Last month, Oklahoma’s State Board of Education approved a $47 million cut to public school funding as a result of the state’s budget crisis. Some school districts are being forced to close at a time when public school enrollment is up by more than 30,000 from 2010. Others, like higher education institutions, are having to tighten their belts.
So it goes: education funding dwindles, schools slash budgets — repeat.
OU announced last week that it will have to find ways to cut $20 million from its budget. Half will come from department budget cuts while the other $10 million will come from an incentivized retirement program. The program will encourage eligible faculty and staff to retire in exchange for 75 percent of their salary. That way, the university saves money when it is able to replace senior faculty and staff with lower-paid employees and is no longer contributing toward benefits and retirement programs for those who take the plan.

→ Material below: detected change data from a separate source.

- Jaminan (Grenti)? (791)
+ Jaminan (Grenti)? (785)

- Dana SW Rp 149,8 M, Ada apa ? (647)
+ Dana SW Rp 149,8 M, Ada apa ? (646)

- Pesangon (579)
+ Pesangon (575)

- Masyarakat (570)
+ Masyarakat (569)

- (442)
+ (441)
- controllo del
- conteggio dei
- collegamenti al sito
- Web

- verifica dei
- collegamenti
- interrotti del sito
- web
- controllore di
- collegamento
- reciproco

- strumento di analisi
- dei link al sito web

Fewer faculty and staff members (especially those in small, upper-level required courses) could mean delayed graduation dates, and there’s always the concern of how decreased state funding could mean an increase in tuition and fees. Those fears aside, we don’t see a better option.
Oklahoma legislators continue to put education administrators — higher ed and otherwise — in tougher spots.

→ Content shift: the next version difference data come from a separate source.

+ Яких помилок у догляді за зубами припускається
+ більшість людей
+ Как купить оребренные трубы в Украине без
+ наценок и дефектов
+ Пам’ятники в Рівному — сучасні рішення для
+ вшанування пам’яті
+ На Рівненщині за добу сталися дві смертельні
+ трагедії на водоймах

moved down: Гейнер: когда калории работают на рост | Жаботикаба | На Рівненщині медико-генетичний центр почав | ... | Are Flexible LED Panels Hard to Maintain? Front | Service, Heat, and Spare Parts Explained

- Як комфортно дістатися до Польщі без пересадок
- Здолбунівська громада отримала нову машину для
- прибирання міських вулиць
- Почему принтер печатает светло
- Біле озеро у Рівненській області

How much more can OU and other institutions be asked to cut from their budgets? What will be cut next time Oklahoma legislators decide to neglect education funding? Who will have to come up with the next solution?
As students, we’re tired of it. Oklahoma’s teachers are tired of it. They’re not staying in Oklahoma to teach, despite OU’s efforts to keep its education graduates in-state.
So, with the 2016 legislative session kicking off this month, we’re practically begging Oklahoma lawmakers to understand: It’s short-sighted to keep pushing Oklahoma’s budget crisis on its students, and its effect is showing — hello, 48th place in the nation for education outcomes. We can’t suffocate at the bottom of the educational heap. We can’t allow education to be neglected over and over again.
We don’t know how else to say it: Education is not expendable.